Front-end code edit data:

+ + + +

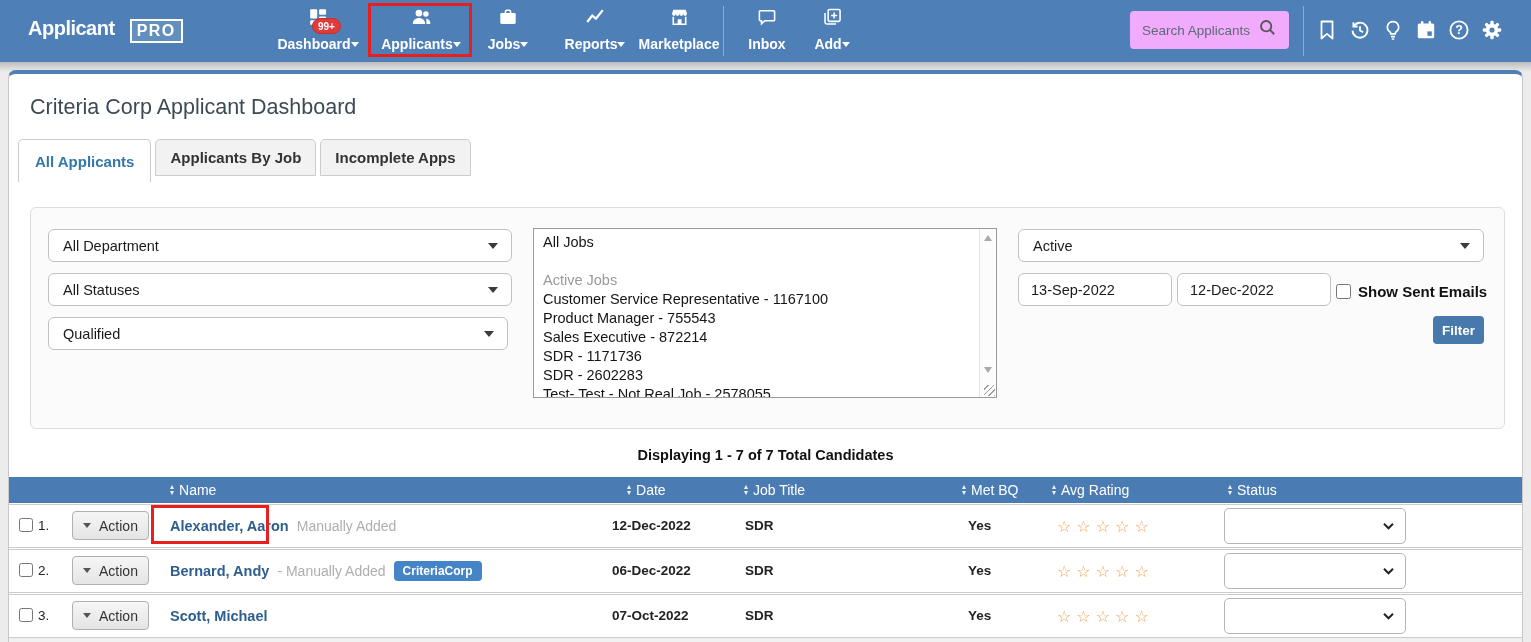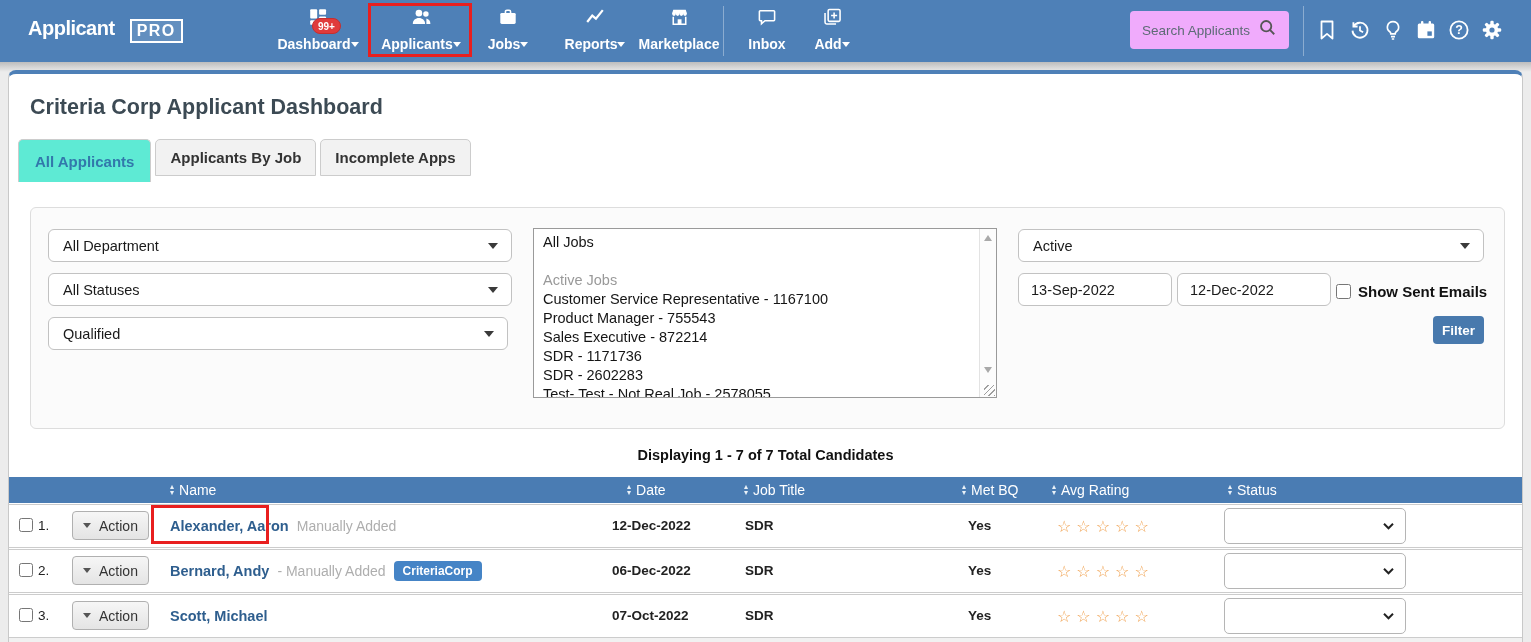--- a/index.html
+++ b/index.html
@@ -23,26 +23,26 @@
           display:flex;align-items:center;padding:0 10px;box-sizing:border-box;}
   .search input{border:none;outline:none;flex:1;width:105px;font-size:13.5px;color:#333;font-family:inherit;background:transparent;}
   .search input::placeholder{color:#5d6b75;}
   .utility{position:absolute;left:1315px;top:18px;display:flex;gap:9px;}
   .u-btn{width:24px;height:24px;cursor:pointer;}
 
   
   .nav-shadow{position:absolute;left:0;top:62px;width:1531px;height:10px;background:linear-gradient(#bdbdbd,#ececec);}
   .panel{position:absolute;left:8px;top:70px;width:1515px;height:572px;background:#fff;border:1px solid #c8c8c8;
          border-bottom:none;border-top:4px solid #4e80b7;border-radius:8px 8px 0 0;box-sizing:border-box;}
-  .page-title{position:absolute;left:30px;top:95px;font-size:21.5px;font-weight:bold;color:#3c4a54;}
+  .page-title{position:absolute;left:30px;top:95px;font-size:21.5px;font-weight:normal;color:#3c4a54;}
 
   .tabs{position:absolute;left:18px;top:139px;display:flex;gap:4px;align-items:flex-start;z-index:2;}
   .tab{box-sizing:border-box;border:1px solid #ccc;border-radius:5px 5px 0 0;background:#f2f2f2;height:37px;
        padding:0 14px;display:flex;align-items:center;font-size:15px;font-weight:bold;color:#333;cursor:pointer;}
-  .tab.active{background:#5eead4;height:43px;border-bottom:none;color:#3278ab;padding:0 16px;}
+  .tab.active{background:#ffffff;height:43px;border-bottom:none;color:#3278ab;padding:0 16px;}
 
   
   .filter-panel{position:absolute;left:30px;top:207px;width:1475px;height:222px;background:#fbfbfb;
                 border:1px solid #ddd;border-radius:6px;box-sizing:border-box;}
   .fselect{position:absolute;box-sizing:border-box;height:33px;background:#fff;border:1px solid #c2c2c2;border-radius:6px;
            display:flex;align-items:center;padding:0 14px;font-size:14.5px;color:#1a1a1a;cursor:pointer;}
   .fs-caret{position:absolute;right:13px;top:13px;width:0;height:0;border-left:5px solid transparent;
             border-right:5px solid transparent;border-top:6px solid #3a3a3a;}
   #sel-dept{left:48px;top:229px;width:464px;}
   #sel-status{left:48px;top:273px;width:464px;}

+ + + +

Filter the records down to the lines that contain the string "size", and copy those lines.

   .search input{border:none;outline:none;flex:1;width:105px;font-size:13.5px;color:#333;font-family:inherit;background:transparent;}
-  .page-title{position:absolute;left:30px;top:95px;font-size:21.5px;font-weight:bold;color:#3c4a54;}
+  .page-title{position:absolute;left:30px;top:95px;font-size:21.5px;font-weight:normal;color:#3c4a54;}
        padding:0 14px;display:flex;align-items:center;font-size:15px;font-weight:bold;color:#333;cursor:pointer;}
            display:flex;align-items:center;padding:0 14px;font-size:14.5px;color:#1a1a1a;cursor:pointer;}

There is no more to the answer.